» Exercise material:
****

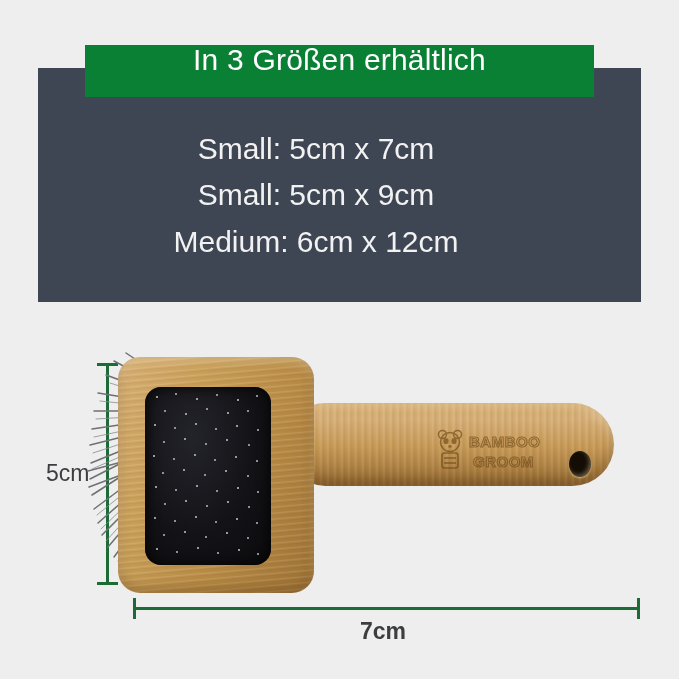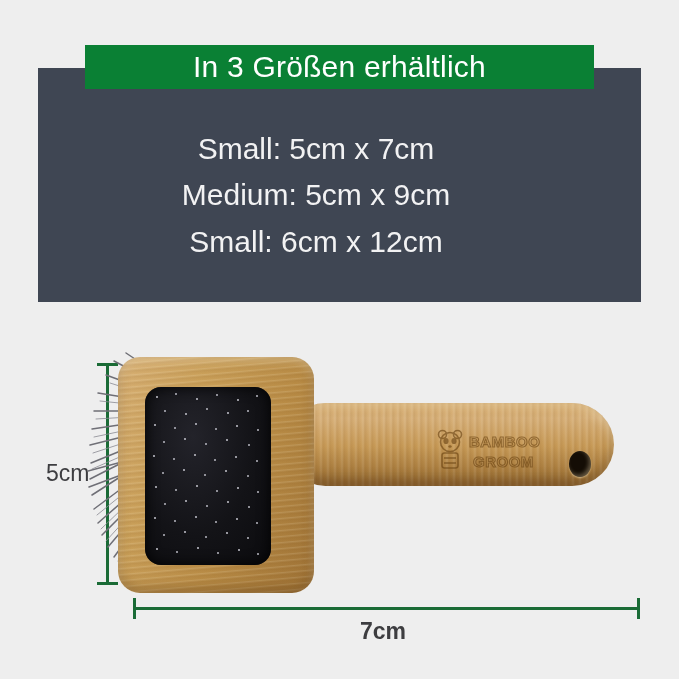--- a/index.html
+++ b/index.html
@@ -24,24 +24,23 @@
     width: 603px;
     height: 234px;
     background: #3f4653;
   }
 
   .banner {
     position: absolute;
     left: 85px;
     top: 45px;
     width: 509px;
-    height: 44px;
+    height: 52px;
     background: #0a8034;
     display: flex;
-    align-items: center;
     justify-content: center;
   }
   .banner-text {
     color: #ffffff;
     font-size: 30px;
     line-height: 1;
     letter-spacing: 0.2px;
     white-space: nowrap;
   }
 
@@ -212,22 +211,22 @@
 <div class="canvas">
 
   <div class="info-panel"></div>
 
   <div class="banner">
     <span class="banner-text">In 3 Größen erhältlich</span>
   </div>
 
   <div class="size-list">
     <div class="size-line">Small: 5cm x 7cm</div>
-    <div class="size-line">Medium: 5cm x 9cm</div>
-    <div class="size-line">Small: 6cm x 12cm</div>
+    <div class="size-line">Small: 5cm x 9cm</div>
+    <div class="size-line">Medium: 6cm x 12cm</div>
   </div>
 
   <div class="vline"></div>
   <div class="hline"></div>
   <div class="dim-label dim-v">5cm</div>
   <div class="dim-label dim-h">7cm</div>
 
   <div class="brush">
 
     <svg class="pins" width="540" height="255" viewBox="0 0 540 255" aria-hidden="true">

****

» Action item:
Return each line of the material above in which the string "label" appears.

» Answer space:
   <div class="dim-label dim-v">5cm</div>
   <div class="dim-label dim-h">7cm</div>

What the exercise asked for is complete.